Wife: Arrest him!More: For what?Wife: He's dangerous!Roper: For all we know he's a spy!Daughter: Father, that man's bad!More: There's no law against that!Roper: There is, God's law!More: Then let God arrest him!Wife: While you talk he's gone!More: And go he should, if he were the Devil himself, until he broke the law!Roper: So, now you give the Devil the benefit of law!More: Yes! What would you do? Cut a great road through the law to get after the Devil?Roper: Yes, I'd cut down every law in England to do that!More: Oh? And when the last law was down, and the Devil turned 'round on you, where would you hide, Roper, the laws all being flat? This country is planted thick with laws, from coast to coast, Man's laws, not God's! And if you cut them down -- and you're just the man to do it -- do you really think you could stand upright in the winds that would blow then? Yes, I'd give the Devil benefit of law, for my own safety's sake![A Man For All Seasons, Robert Bolt, 1960]

If anyone truly thinks that abandoning due process and throwing out 2500 years of an accuser's right to know the charges against him and face his accusers and hear the evidence against him in a trial by a jury of his peers, going all the way back to Athens and Rome, is a good idea, I tell you what:

Emigrate to North Korea.

They don't have due process there. Someone accuses of something, regardless whether you actually did it, you get kidnapped and thrown into prison without charges and without trial. And you may rot there. You may die there.

You really love the idea of abandoning due process and the right of trial by jury? You really think it's just a mere matter of "pragmatism," pedestrian question of mechanics and procedural details?

Your paradise awaits in Pyongyang. Get moving.

David Brin said...

WHile these anonymous rants showed some of the signs, I will leave them up because they appear to be content rich and low in vituperation (though not in self-righteousness.) If, however, this ratio changes... or if I see any trace that indicates with higher probability that it is a banished person, I shall trash them all, forthwith.

Some of the content is actually quite good... while utterly ignoring Jester's excellent point -- that Prisoners of War may be held AS SUCH without charges having to be pressed at all. Their TREATMENT must be utterly different than Guantanamo. But there is absolutely no requirement to indict or go to trial, so long as they are self-described members of a hostile violent force that considers itself at war with us.

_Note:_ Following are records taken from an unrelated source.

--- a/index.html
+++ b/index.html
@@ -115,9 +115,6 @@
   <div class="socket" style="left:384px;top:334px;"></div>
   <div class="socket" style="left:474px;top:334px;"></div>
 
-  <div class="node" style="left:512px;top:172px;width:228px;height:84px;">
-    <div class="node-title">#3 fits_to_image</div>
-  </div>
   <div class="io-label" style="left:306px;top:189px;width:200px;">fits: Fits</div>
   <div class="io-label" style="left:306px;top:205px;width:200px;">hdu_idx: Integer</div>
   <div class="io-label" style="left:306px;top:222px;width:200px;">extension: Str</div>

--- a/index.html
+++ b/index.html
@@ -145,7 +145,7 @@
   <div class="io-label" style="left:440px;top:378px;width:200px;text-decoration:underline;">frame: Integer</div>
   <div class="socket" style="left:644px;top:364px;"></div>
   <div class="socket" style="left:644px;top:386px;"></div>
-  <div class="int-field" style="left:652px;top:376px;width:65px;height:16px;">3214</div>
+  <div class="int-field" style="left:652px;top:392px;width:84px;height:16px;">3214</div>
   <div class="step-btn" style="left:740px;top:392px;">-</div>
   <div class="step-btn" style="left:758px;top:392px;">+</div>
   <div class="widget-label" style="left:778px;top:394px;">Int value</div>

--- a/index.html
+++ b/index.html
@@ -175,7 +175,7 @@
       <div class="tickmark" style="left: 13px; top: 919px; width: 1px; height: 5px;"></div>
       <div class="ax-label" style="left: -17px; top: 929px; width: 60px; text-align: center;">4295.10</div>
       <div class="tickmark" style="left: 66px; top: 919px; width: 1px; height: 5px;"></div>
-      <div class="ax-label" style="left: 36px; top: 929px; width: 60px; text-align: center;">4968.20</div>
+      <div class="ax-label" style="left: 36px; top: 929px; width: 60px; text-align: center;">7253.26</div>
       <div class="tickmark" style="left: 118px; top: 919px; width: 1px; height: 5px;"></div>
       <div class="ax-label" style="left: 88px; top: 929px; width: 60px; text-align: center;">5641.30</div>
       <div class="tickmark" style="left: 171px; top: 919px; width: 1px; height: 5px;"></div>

This does NOT apply to hapless taxi drivers who denied ever being with the Taliban.

David Brin said...

Someone keep an eye on this thread, please? In case anon comes back here to rant and have the last word?

In fact, I appeal for volunteers to occasionally trawl old postings to see if trolls have deposited sputum eggs in the comments sections months, or years later.Yes, at one level, it doesn't matter. Still, it is a deliberate violation, akin to unwelcome touching, and we need systems that address this particular nasty act.

tacitus2 said...

Gee, I wonder how unhappy Anon. would have been with me if I did not concur that Gitmo should be closed....


Jester said...

No matter what else you might think needs to be done with the prisoners held there, Tacticus, Senator McCain was right.

GITMO needs to close. For the same reason we had to close Abu Ghraib, for the same reason the Brits had to close the Maze prison.

Its continued existence is a recruitment tool.

TL Winslow said...

The age-old pesky U.S.-Mexico border problem has taxed the resources of both countries, led to long lists of injustices, and appears to be heading only for worse troubles in the future. Guess what? The border problem can never be solved. Why? Because the border IS the problem! It's time for a paradigm change.

Never fear, a satisfying, comprehensive solution is within reach: the Megamerge Dissolution Solution. Simply dissolve the border along with the failed Mexican government, and megamerge the two countries under U.S. law, with mass free 2-way migration eventually equalizing the development and opportunities permanently, with justice and without racism, and without threatening U.S. sovereignty or basic principles.